Se si utilizzano oli non idonei alle alte temperature, i grassi contenuti nell’olio possono subire delle degradazioni a una forma nociva per la salute, come lipoperossidi, isroperossidi, chetoni e aldeidi. La frittura determina inoltre la formazione di composti derivati dal trattamento ad alte temperature della matrice alimentare, come l’acrilammide, ad azione cancerogena. Gli oli più appropriati per le fritture sono l’olio di oliva e di arachidi, da escludere totalmente l’olio di girasole e di soia. Accettabile invece l’uso dell’olio di mais.

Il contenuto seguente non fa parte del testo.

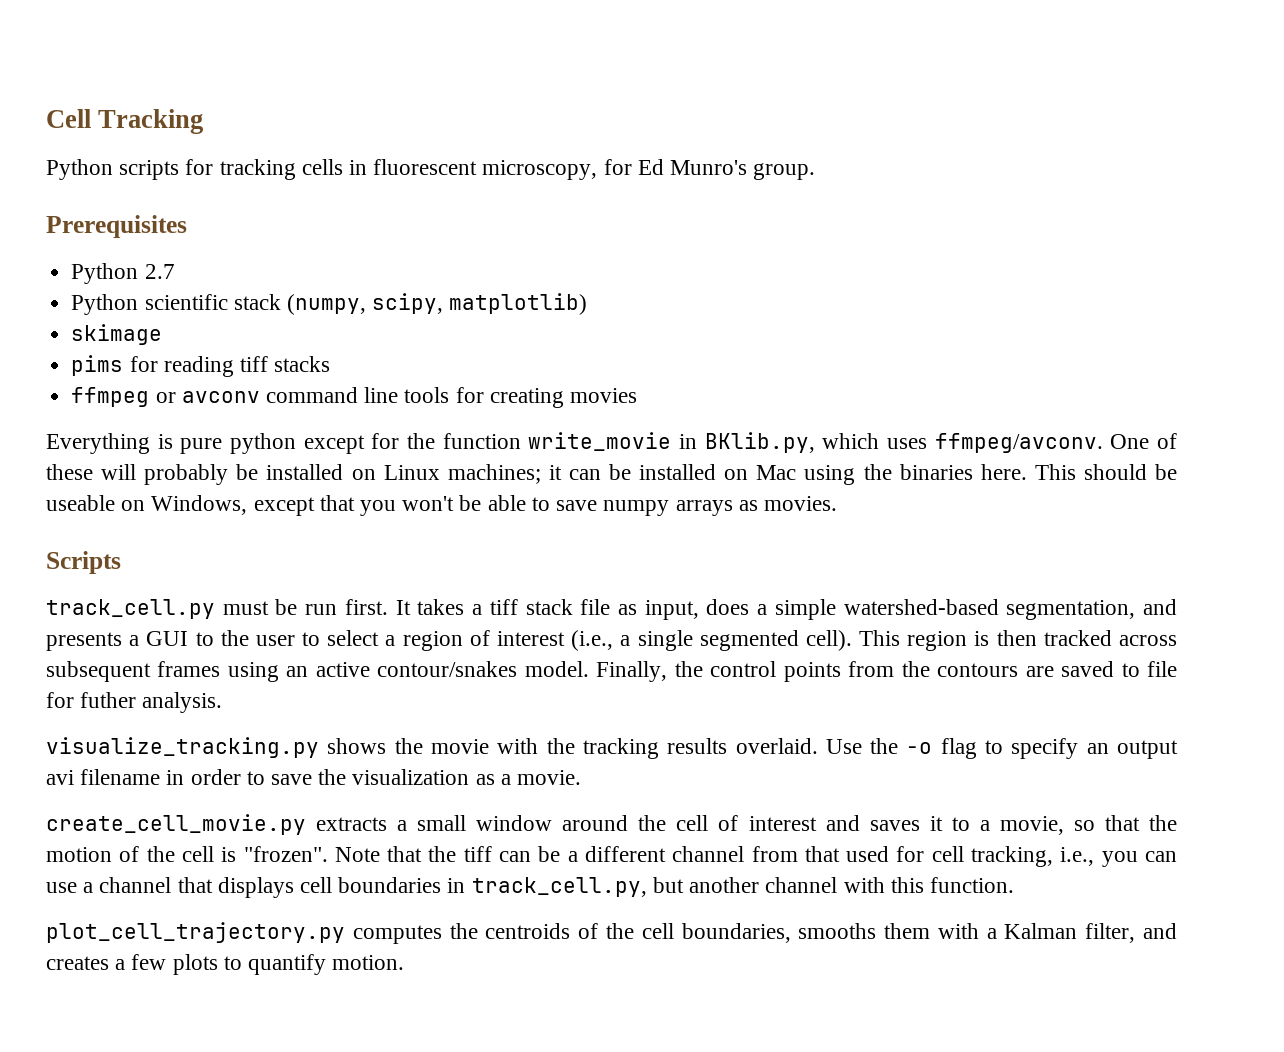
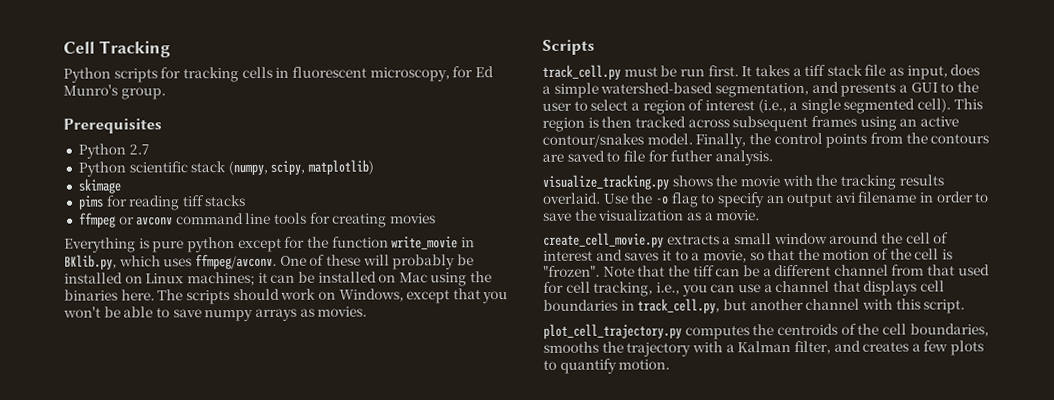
[1034,464,1177,480] [46,495,115,511] This should be useable -> [157,288,317,305] The scripts should work
[929,877,1014,893] function. -> [923,299,966,314] script.
[884,923,931,939] them -> [601,341,692,357] the trajectory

La frittura, se ben fatta, ha però il vantaggio di conservare le proprietà nutritive degli alimenti. Essendo infatti un tipo di cottura senza acqua, intrappola i nutrienti all’interno della panatura, impedendo a quest’ultimi di disperdersi verso l’esterno. Dunque una buona frittura di pesce ci permette di assumere una buona dose di vitamine. Ricordiamoci però che parte dell’olio di cottura sarà assorbito dall’alimento, rendendo quest’ultimo ricco in colesterolo. Dunque via libera alla frittura, ma solo in modo sporadico.